Each year millions of people celebrate Halloween on the night of October 31, but how many people know of its ancient Celtic roots in the Samhain festival.

In Celtic Ireland about 2,000 years ago, Samhain marked the end of the harvest and the beginning of the darker half of the year; winter.

It was believed that at Samhain, was also the division between the lighter half of the year and the darker part.

Newgrange.com has a great history on the tradition of Samhain which has now become known as Halloween:

At Samhain, it was believed that the division between this world and the otherworld was at its thinnest, allowing spirits to pass through.

The family’s ancestors were honoured and invited home whilst harmful spirits were warded off.

People wore costumes and masks to disguise themselves as harmful spirits and thus avoid harm, which is where the tradition of dressing up at Halloween comes from.

Bonfires and food played a large part in the festivities; the bones of slaughtered livestock were cast into a communal fire, household fires were extinguished and started again from the bonfire.
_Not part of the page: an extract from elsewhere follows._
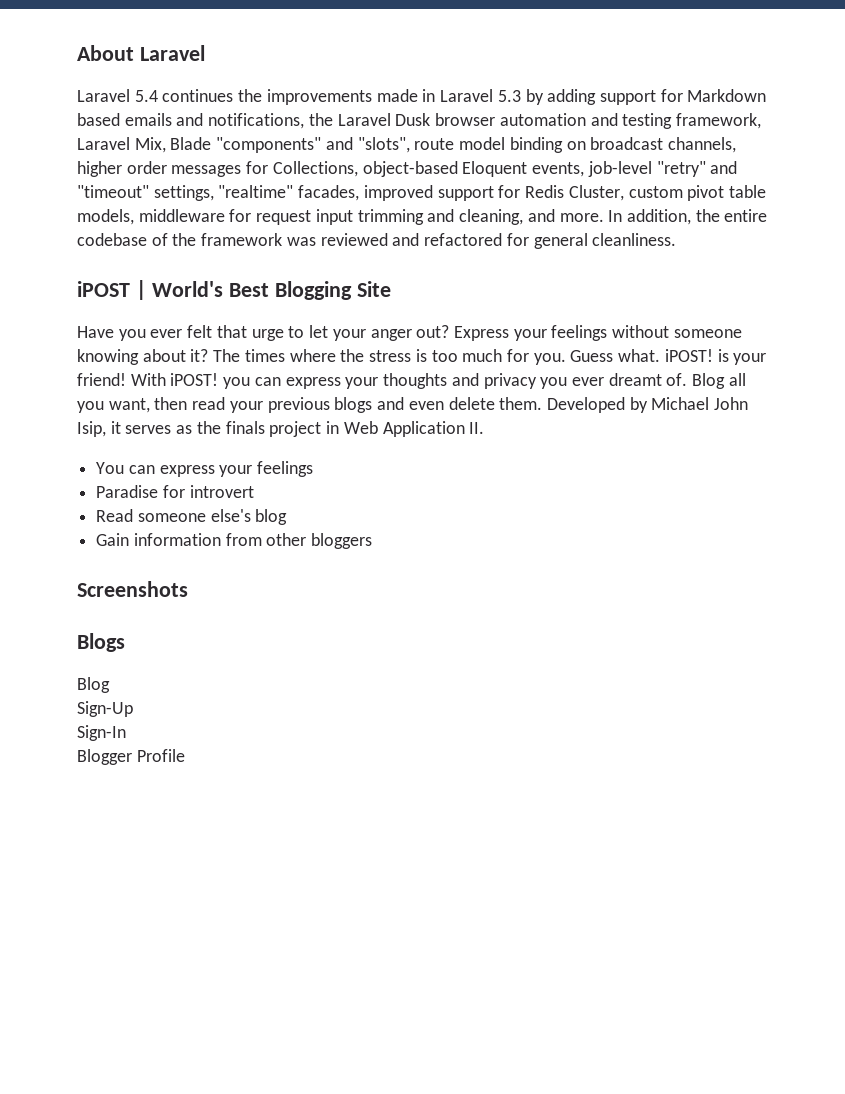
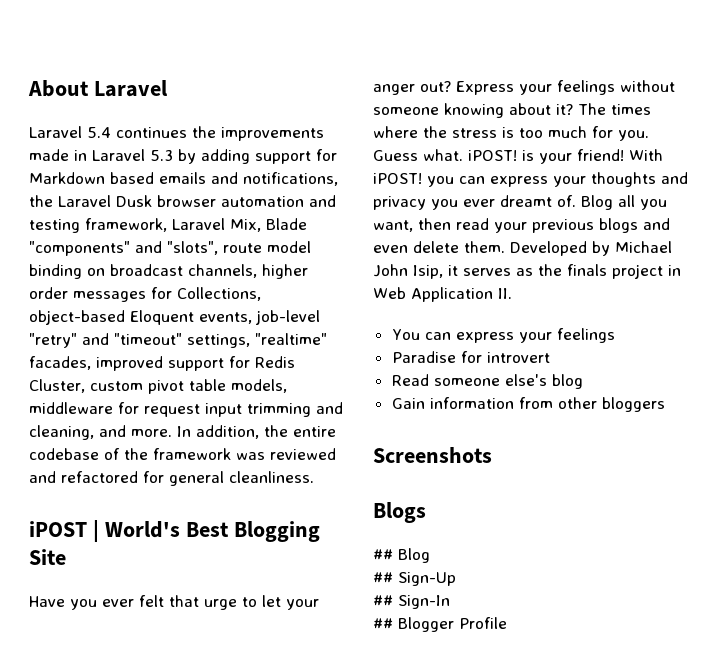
(125, 642) none -> [373,549,393,560] ##
(110, 685) none -> [373,572,393,583] ##
(133, 709) none -> [373,595,393,606] ##
(126, 733) none -> [373,618,393,629] ##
Food was prepared for the living and the dead, food for the ancestors who were in no position it eat it, was ritually shared with the less well off.

According to the website, it was the Irish who brought Halloween to America and through time other traditions were incorporated into Halloween such as pumpkin carving.

Barmbrack is traditionally eaten around Halloween in Ireland. A fruit cake, traditionally different objects were baked into the bread.

Today shop-bought barmbracks contain a ring and the tradition goes that if you were the one to find the ring you’d be married within the year.